The benefits of raw salmon are thus different to cooked salmon. Hannah continued: “Compared to when it is cooked, eating raw salmon has a few key benefits, one being that it has a much higher bioavailability of the essential mineral selenium, which is important for the metabolism and thyroid function.

“The iodine levels are 58 percent higher, whilst the omega-three fats are more absorbent in raw salmon compared to cooked salmon which means your body can more efficiently process them.”

However, Hannah warned that eating raw salmon can also pose several health risks.
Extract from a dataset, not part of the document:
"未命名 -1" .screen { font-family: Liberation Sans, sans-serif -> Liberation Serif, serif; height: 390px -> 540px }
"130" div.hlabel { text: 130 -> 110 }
She said: “The primary risk associated with eating raw salmon is the potential for food-borne illness. Bacteria that can make you sick from eating raw salmon include salmonella and Vibrio vulnificus.
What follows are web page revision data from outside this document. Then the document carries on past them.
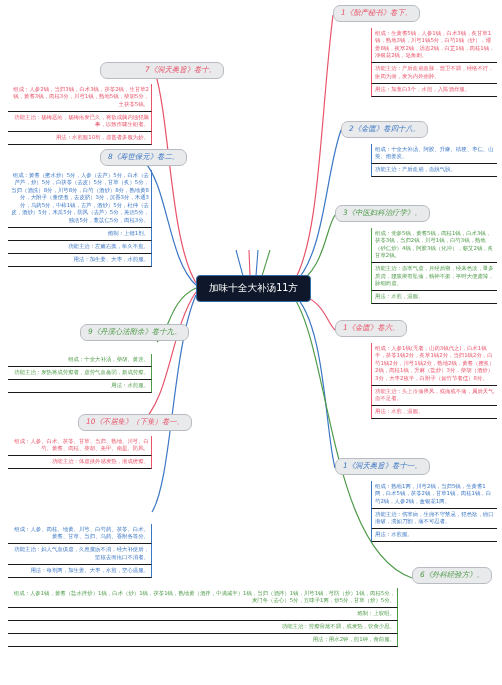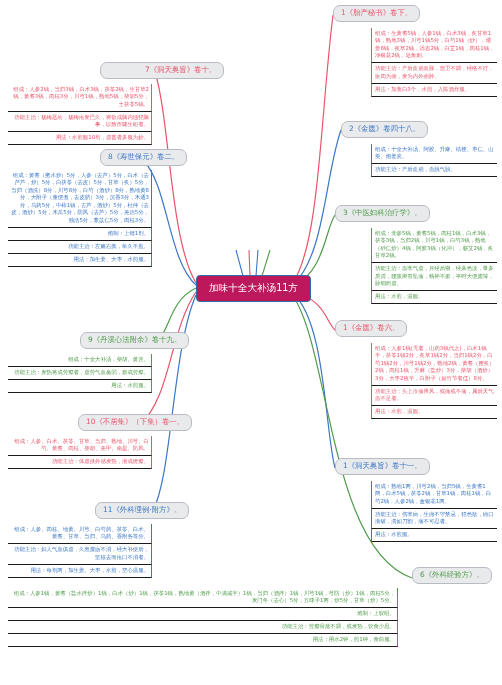"1《胎产秘书》卷下。" .node-title { font-style: none -> italic }
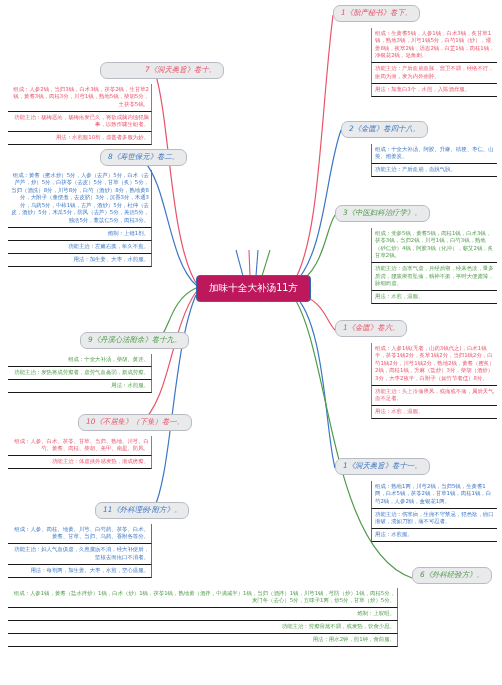"加味十全大补汤11方" #center { background: #be185d -> #0f172a }
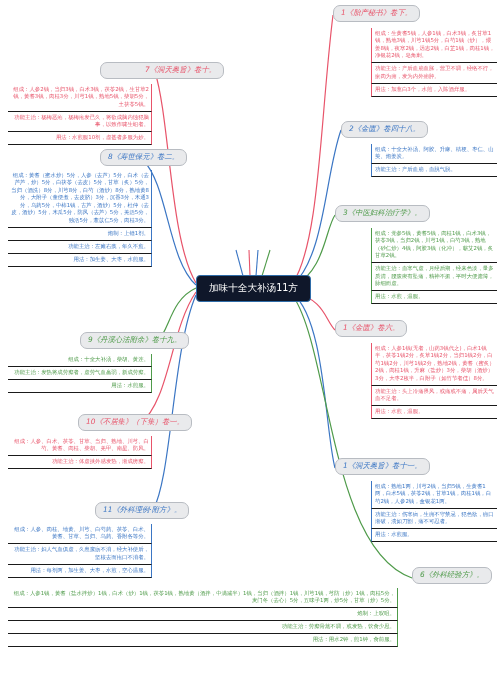"9《丹溪心法附余》卷十九。" div.node-title { top: 332px -> 324px }
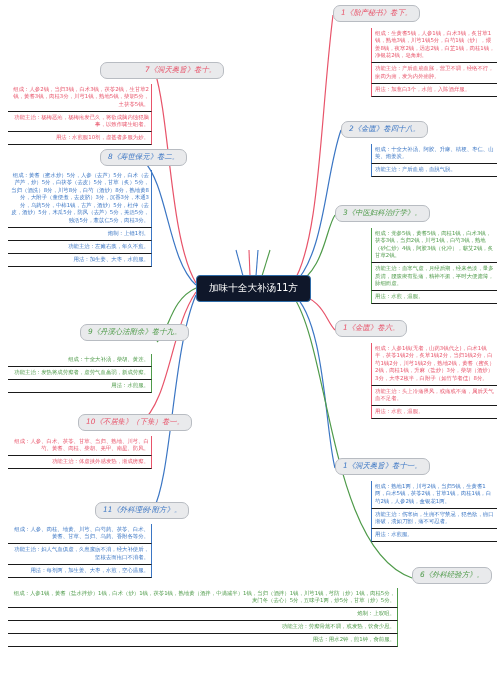"11《外科理例·附方》。" div.node-title { html: <div><span>11《外科理例·附方》。</span></div> -> none }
“Additionally, raw salmon may contain parasites, such as anisakid worms, which can cause serious health problems if not cooked properly.
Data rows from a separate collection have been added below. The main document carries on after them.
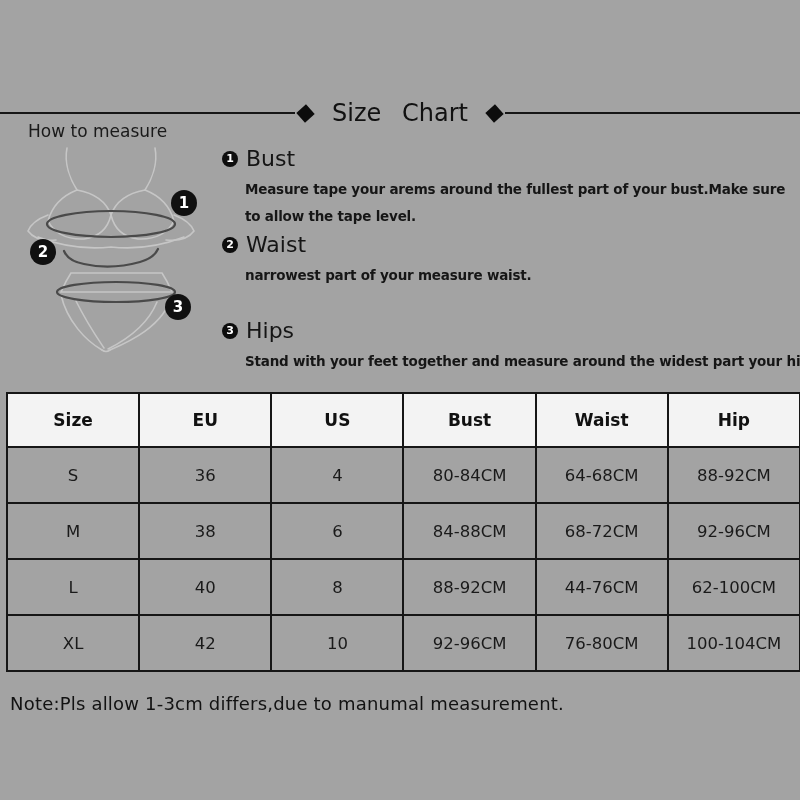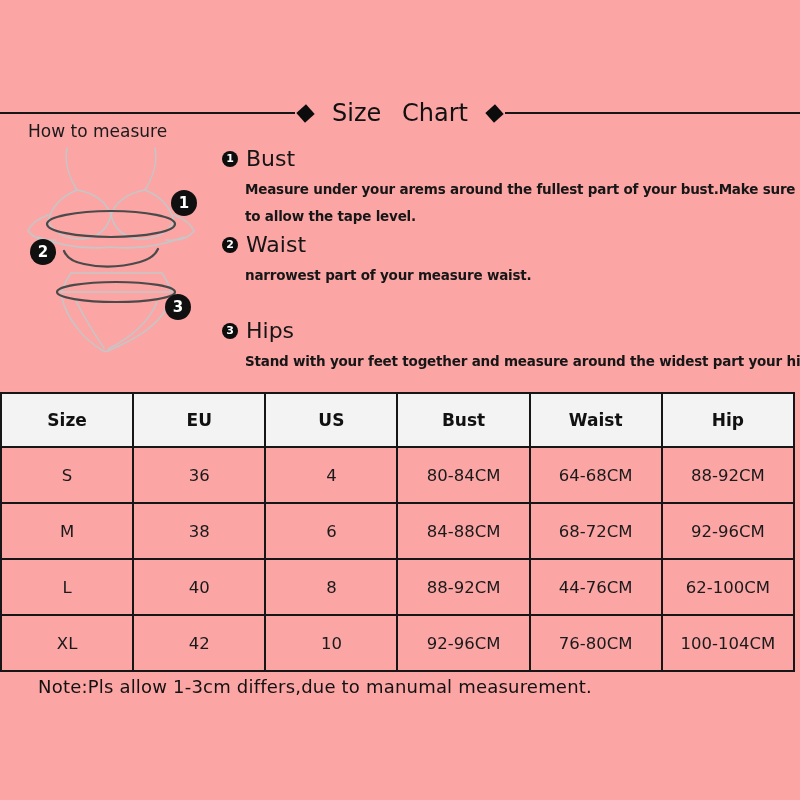"Size Chart" .page { background: #fca5a5 -> #a3a3a3 }
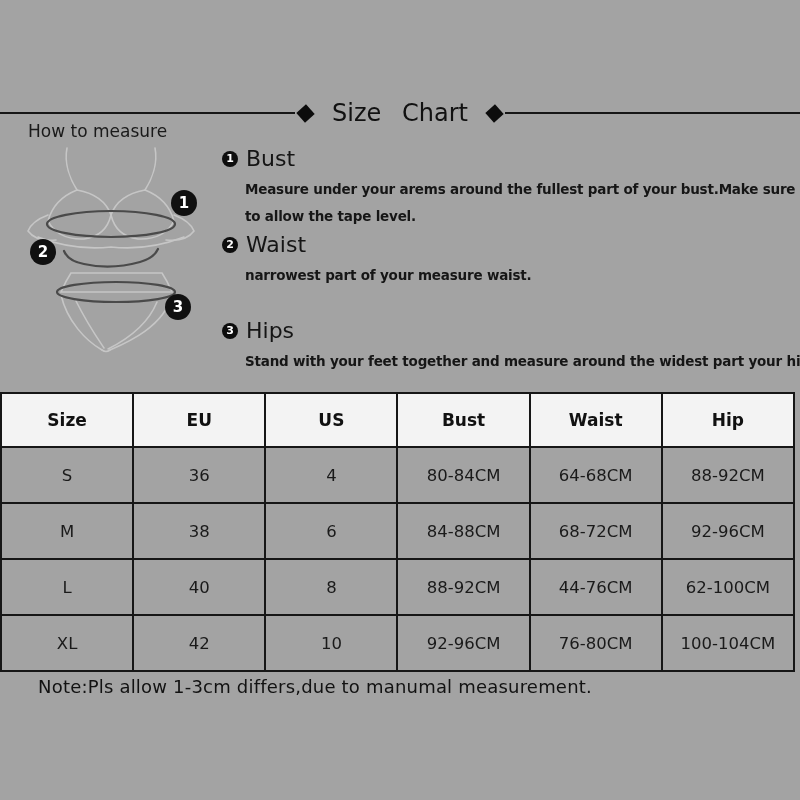"Measure under your arems around" div { text: under -> tape }
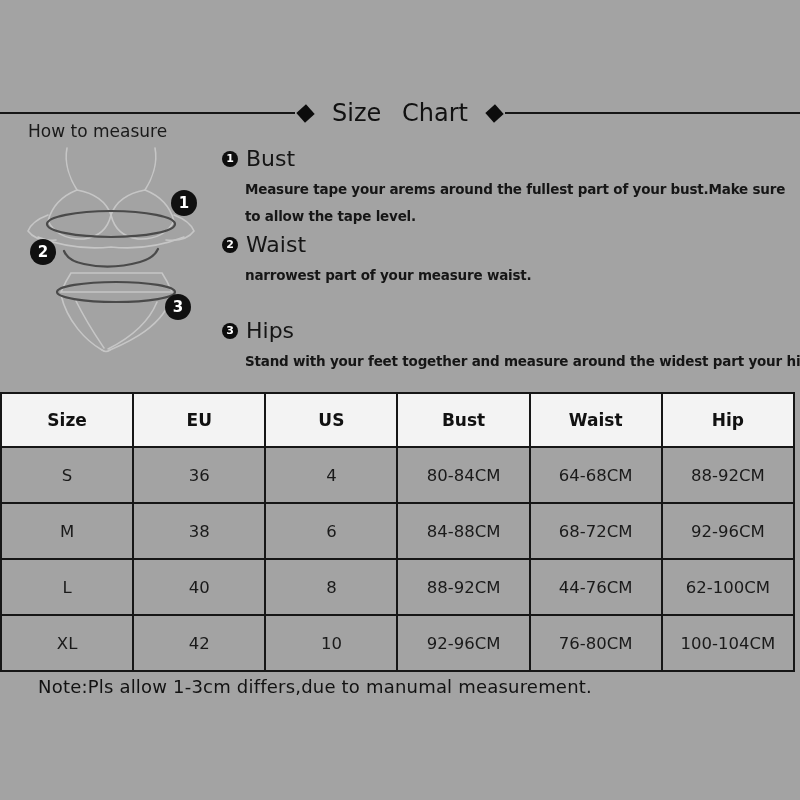"Size" table.size-table { left: 0 -> 6px }
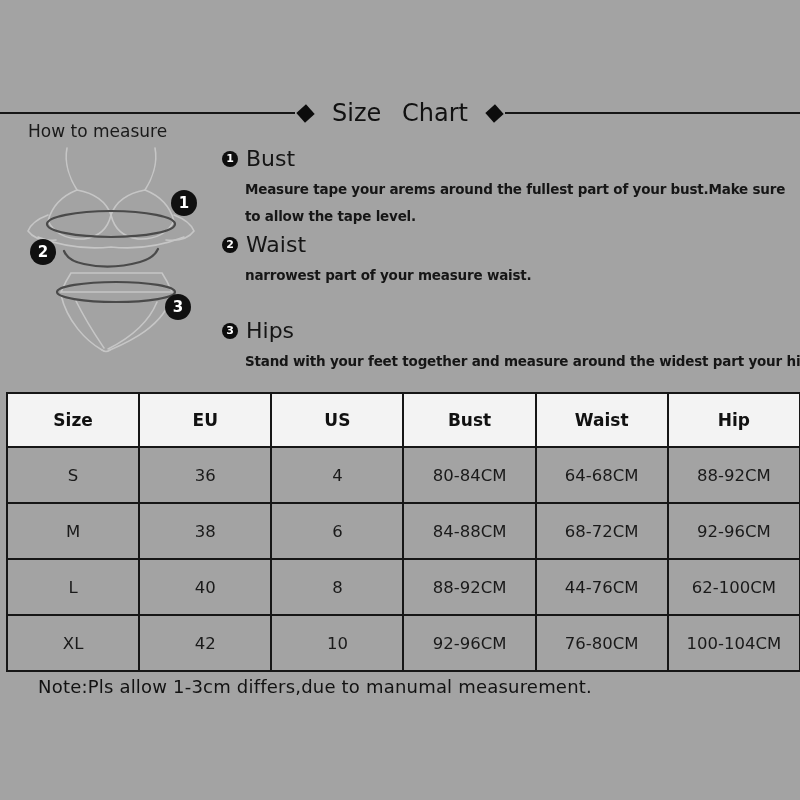"Note:Pls allow 1-3cm differs,due to" .note { margin-left: 28px -> none; top: 676px -> 693px }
“Raw salmon which is used in the production of seafoods, such as sushi, undergo a number of preserving activities prior to consumption to ensure it is generally very safe to eat.

“Some of these activities include screening for microbial contamination and flash freezing.”

Arina Kuzmina, health coach and nutritionist, also explained the procedure of flash freezing, which ensures that raw fish is safe to eat.

“If the fish is flash-frozen, risks are minimised,” she said. “This is the procedure all raw fish undergoes in restaurants before becoming salmon sashimi or sushi. That being said, look at the packaging for a ‘flash frozen’ label or ask at the fish counter if this action took place. If this has not taken place, do not eat it.”

Nataly Komobva, a fitness expert at JustCBD, agreed that “it is generally not recommended to eat raw salmon because it can contain parasites, such as worms, that can cause foodborne illnesses”. She continued: “While some types of sushi and sashimi made with raw salmon are safe to eat, it’s important to ensure that the fish is properly handled and stored to prevent the growth of bacteria and other harmful microorganisms.

“It’s best to eat at reputable sushi restaurants that use fresh, high-quality fish and prepare it properly. If you’re considering eating raw salmon, it’s important to ask about the sourcing and preparation of the fish, and to be aware of any potential health risks,” Nataly added.